Problem description:
Nothing outside the range below should be printed. Output exactly the lines from the line with "中國文學_x000D__x0007_ -> 金融_x000D__x0007_" to the line with "column 指标 |", both included.

________________________________________

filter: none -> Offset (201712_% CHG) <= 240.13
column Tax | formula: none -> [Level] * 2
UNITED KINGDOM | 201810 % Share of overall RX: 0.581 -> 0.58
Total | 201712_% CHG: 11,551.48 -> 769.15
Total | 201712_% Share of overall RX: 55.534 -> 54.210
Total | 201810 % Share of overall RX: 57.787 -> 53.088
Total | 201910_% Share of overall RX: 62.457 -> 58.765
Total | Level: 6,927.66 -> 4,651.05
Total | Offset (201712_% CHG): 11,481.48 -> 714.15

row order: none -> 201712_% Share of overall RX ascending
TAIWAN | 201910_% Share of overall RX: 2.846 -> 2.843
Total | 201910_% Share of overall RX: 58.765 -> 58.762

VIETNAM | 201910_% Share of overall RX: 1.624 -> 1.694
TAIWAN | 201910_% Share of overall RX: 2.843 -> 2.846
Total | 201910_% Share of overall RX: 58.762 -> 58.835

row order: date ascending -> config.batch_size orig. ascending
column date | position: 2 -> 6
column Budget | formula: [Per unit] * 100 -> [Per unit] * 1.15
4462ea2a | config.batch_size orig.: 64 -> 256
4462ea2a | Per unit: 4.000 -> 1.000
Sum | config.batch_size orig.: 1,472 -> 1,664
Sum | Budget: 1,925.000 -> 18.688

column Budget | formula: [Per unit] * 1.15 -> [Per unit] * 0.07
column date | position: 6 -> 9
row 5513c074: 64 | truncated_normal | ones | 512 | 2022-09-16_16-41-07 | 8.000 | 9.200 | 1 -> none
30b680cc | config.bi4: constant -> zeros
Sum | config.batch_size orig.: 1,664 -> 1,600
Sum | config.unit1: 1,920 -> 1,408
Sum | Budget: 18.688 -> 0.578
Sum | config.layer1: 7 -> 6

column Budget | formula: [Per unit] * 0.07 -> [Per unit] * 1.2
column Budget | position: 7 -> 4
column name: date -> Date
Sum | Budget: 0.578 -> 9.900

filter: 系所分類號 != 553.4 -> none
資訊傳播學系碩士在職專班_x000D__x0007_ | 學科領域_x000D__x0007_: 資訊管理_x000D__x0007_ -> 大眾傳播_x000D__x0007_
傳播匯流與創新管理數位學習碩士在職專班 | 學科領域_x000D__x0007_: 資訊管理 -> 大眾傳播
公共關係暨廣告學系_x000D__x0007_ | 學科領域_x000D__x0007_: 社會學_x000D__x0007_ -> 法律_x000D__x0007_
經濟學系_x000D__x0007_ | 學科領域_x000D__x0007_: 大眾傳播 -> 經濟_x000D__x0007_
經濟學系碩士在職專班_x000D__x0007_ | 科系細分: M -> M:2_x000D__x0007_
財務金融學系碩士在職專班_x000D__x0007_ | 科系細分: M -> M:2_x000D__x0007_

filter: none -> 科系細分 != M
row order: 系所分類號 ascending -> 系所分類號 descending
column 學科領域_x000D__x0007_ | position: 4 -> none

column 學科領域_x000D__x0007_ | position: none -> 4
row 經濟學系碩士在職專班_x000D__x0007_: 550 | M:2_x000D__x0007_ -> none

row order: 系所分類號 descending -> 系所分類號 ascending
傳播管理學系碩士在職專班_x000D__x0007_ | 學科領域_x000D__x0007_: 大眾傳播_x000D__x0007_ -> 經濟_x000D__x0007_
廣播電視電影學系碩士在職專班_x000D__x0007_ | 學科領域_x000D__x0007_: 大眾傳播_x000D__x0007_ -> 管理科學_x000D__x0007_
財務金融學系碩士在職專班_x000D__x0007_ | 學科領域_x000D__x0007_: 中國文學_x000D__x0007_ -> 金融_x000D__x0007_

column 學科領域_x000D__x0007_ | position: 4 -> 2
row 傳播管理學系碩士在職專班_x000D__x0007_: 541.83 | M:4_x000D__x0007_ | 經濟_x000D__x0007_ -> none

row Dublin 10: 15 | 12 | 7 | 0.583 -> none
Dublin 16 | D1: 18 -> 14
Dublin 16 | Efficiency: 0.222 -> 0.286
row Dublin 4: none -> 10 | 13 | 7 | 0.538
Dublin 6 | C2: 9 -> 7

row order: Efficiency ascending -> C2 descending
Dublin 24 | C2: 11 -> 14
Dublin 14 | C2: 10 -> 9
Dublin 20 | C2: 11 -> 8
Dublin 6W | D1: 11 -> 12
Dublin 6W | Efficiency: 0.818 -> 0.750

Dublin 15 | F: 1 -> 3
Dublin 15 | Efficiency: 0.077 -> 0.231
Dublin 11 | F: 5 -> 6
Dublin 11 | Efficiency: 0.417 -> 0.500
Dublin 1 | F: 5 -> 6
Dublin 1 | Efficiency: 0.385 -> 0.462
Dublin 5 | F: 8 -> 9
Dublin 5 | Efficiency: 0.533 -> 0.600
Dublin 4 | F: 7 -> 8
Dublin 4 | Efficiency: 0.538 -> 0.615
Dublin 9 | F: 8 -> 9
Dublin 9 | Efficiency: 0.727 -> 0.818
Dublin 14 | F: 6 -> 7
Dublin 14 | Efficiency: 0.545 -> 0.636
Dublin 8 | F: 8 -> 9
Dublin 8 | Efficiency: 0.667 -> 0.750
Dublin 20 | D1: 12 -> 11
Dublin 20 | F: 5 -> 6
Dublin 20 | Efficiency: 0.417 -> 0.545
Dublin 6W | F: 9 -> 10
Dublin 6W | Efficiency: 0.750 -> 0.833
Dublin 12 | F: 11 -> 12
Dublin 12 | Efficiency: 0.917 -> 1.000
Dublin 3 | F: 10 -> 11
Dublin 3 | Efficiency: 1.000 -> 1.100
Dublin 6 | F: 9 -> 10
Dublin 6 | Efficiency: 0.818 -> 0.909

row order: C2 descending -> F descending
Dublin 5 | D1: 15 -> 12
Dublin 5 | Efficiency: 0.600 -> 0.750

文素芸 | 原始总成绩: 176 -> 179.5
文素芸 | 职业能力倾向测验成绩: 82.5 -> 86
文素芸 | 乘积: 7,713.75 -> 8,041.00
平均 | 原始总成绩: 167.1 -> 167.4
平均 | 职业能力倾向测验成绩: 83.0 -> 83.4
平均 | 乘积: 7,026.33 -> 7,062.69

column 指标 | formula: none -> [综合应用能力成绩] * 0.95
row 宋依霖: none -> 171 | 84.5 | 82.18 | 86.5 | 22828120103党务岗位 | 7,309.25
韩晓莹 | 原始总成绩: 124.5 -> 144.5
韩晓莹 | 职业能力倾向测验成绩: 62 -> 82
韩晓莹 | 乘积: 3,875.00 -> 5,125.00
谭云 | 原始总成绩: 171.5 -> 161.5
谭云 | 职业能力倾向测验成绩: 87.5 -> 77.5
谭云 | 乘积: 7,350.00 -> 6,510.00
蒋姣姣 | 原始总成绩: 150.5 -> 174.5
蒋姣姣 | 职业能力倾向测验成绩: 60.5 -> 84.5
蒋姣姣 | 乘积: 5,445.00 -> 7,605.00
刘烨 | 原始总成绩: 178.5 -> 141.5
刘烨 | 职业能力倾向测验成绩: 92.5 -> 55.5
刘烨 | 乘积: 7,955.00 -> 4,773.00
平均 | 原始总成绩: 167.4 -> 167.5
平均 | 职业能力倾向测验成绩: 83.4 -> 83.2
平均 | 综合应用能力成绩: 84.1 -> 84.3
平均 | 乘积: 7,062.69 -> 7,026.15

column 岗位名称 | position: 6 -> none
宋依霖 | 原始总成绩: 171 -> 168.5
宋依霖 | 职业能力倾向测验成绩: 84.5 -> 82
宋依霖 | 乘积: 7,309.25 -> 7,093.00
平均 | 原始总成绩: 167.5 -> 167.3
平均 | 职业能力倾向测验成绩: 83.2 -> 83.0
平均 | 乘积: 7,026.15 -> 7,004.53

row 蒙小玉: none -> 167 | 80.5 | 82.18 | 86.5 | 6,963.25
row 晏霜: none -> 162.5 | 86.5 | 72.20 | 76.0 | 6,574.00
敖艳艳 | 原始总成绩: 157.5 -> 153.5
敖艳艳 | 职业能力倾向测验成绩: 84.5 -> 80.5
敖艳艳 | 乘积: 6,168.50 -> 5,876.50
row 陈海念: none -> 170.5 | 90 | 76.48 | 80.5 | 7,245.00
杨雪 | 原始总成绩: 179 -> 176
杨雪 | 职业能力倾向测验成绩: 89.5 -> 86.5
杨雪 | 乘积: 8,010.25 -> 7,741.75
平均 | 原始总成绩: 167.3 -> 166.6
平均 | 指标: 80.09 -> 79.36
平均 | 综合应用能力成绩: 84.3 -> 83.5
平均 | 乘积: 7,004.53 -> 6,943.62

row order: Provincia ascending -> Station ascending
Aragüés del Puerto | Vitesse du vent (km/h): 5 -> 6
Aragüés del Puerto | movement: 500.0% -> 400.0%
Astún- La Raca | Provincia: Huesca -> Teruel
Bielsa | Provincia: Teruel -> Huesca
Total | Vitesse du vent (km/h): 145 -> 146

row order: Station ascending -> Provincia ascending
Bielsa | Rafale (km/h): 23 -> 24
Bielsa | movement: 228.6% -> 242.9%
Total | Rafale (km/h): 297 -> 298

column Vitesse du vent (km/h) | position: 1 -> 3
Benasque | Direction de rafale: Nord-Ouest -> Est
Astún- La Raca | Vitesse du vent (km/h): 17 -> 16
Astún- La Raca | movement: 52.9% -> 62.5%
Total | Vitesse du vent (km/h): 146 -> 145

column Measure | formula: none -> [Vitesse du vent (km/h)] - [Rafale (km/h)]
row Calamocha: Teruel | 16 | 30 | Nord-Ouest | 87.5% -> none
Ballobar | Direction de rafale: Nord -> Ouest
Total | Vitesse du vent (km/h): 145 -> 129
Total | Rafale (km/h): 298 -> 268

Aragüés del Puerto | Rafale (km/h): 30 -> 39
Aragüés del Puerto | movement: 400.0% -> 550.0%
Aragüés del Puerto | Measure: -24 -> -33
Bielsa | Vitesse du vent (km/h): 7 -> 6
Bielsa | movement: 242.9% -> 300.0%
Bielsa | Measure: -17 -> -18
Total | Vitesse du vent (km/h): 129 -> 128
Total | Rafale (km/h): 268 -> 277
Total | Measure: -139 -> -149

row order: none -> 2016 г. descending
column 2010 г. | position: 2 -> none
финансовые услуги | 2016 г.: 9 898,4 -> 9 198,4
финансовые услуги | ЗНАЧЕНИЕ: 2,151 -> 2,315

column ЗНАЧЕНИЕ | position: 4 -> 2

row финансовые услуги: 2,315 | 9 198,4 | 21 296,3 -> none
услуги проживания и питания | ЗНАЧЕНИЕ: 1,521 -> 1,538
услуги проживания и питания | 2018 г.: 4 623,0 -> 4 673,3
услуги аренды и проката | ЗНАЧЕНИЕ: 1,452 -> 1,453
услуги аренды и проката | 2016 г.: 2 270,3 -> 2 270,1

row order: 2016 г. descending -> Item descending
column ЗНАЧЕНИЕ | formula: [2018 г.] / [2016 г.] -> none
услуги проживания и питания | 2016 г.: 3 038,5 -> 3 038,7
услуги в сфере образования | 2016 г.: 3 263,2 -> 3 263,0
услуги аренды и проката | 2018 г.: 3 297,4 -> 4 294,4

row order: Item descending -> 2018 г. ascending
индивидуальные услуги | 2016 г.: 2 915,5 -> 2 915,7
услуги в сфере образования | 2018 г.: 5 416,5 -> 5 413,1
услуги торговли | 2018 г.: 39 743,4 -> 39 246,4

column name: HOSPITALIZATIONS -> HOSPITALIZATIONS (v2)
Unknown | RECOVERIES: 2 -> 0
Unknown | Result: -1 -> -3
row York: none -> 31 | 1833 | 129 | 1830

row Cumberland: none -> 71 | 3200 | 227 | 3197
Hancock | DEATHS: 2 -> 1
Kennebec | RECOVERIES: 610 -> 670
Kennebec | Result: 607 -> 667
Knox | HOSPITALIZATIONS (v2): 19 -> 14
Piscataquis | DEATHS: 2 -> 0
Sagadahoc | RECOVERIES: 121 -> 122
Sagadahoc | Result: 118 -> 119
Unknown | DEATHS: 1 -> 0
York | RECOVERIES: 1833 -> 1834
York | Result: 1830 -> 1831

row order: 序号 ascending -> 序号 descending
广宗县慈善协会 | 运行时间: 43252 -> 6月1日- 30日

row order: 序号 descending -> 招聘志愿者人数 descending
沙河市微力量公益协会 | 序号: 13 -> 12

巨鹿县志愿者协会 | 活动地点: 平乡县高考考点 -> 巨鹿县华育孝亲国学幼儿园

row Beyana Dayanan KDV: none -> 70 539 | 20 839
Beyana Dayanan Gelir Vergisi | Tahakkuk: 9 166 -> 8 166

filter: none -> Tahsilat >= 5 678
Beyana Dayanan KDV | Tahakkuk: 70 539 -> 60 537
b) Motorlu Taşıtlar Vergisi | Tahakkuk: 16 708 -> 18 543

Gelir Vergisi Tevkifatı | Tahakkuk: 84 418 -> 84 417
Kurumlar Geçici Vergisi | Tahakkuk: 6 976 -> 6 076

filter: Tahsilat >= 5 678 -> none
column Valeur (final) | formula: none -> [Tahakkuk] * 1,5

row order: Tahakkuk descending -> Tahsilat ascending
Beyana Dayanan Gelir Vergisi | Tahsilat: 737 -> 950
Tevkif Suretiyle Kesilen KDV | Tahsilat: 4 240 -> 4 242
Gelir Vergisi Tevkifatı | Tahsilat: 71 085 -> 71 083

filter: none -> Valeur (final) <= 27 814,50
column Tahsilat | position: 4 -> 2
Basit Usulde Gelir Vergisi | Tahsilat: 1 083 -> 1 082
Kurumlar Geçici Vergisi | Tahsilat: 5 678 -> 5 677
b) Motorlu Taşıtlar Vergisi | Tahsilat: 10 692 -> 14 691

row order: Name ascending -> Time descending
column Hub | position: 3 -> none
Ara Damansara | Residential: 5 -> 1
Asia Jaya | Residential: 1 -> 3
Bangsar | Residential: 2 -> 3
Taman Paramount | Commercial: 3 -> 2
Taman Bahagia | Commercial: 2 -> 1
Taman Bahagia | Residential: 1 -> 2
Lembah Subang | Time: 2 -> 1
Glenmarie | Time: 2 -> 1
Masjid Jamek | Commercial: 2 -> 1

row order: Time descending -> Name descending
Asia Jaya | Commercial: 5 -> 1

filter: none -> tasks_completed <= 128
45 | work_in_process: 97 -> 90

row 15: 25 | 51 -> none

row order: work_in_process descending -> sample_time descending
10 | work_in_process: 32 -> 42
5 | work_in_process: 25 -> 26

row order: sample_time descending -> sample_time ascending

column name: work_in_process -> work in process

________________________________________

Problem solution:
財務金融學系碩士在職專班_x000D__x0007_ | 學科領域_x000D__x0007_: 中國文學_x000D__x0007_ -> 金融_x000D__x0007_

column 學科領域_x000D__x0007_ | position: 4 -> 2
row 傳播管理學系碩士在職專班_x000D__x0007_: 541.83 | M:4_x000D__x0007_ | 經濟_x000D__x0007_ -> none

row Dublin 10: 15 | 12 | 7 | 0.583 -> none
Dublin 16 | D1: 18 -> 14
Dublin 16 | Efficiency: 0.222 -> 0.286
row Dublin 4: none -> 10 | 13 | 7 | 0.538
Dublin 6 | C2: 9 -> 7

row order: Efficiency ascending -> C2 descending
Dublin 24 | C2: 11 -> 14
Dublin 14 | C2: 10 -> 9
Dublin 20 | C2: 11 -> 8
Dublin 6W | D1: 11 -> 12
Dublin 6W | Efficiency: 0.818 -> 0.750

Dublin 15 | F: 1 -> 3
Dublin 15 | Efficiency: 0.077 -> 0.231
Dublin 11 | F: 5 -> 6
Dublin 11 | Efficiency: 0.417 -> 0.500
Dublin 1 | F: 5 -> 6
Dublin 1 | Efficiency: 0.385 -> 0.462
Dublin 5 | F: 8 -> 9
Dublin 5 | Efficiency: 0.533 -> 0.600
Dublin 4 | F: 7 -> 8
Dublin 4 | Efficiency: 0.538 -> 0.615
Dublin 9 | F: 8 -> 9
Dublin 9 | Efficiency: 0.727 -> 0.818
Dublin 14 | F: 6 -> 7
Dublin 14 | Efficiency: 0.545 -> 0.636
Dublin 8 | F: 8 -> 9
Dublin 8 | Efficiency: 0.667 -> 0.750
Dublin 20 | D1: 12 -> 11
Dublin 20 | F: 5 -> 6
Dublin 20 | Efficiency: 0.417 -> 0.545
Dublin 6W | F: 9 -> 10
Dublin 6W | Efficiency: 0.750 -> 0.833
Dublin 12 | F: 11 -> 12
Dublin 12 | Efficiency: 0.917 -> 1.000
Dublin 3 | F: 10 -> 11
Dublin 3 | Efficiency: 1.000 -> 1.100
Dublin 6 | F: 9 -> 10
Dublin 6 | Efficiency: 0.818 -> 0.909

row order: C2 descending -> F descending
Dublin 5 | D1: 15 -> 12
Dublin 5 | Efficiency: 0.600 -> 0.750

文素芸 | 原始总成绩: 176 -> 179.5
文素芸 | 职业能力倾向测验成绩: 82.5 -> 86
文素芸 | 乘积: 7,713.75 -> 8,041.00
平均 | 原始总成绩: 167.1 -> 167.4
平均 | 职业能力倾向测验成绩: 83.0 -> 83.4
平均 | 乘积: 7,026.33 -> 7,062.69

column 指标 | formula: none -> [综合应用能力成绩] * 0.95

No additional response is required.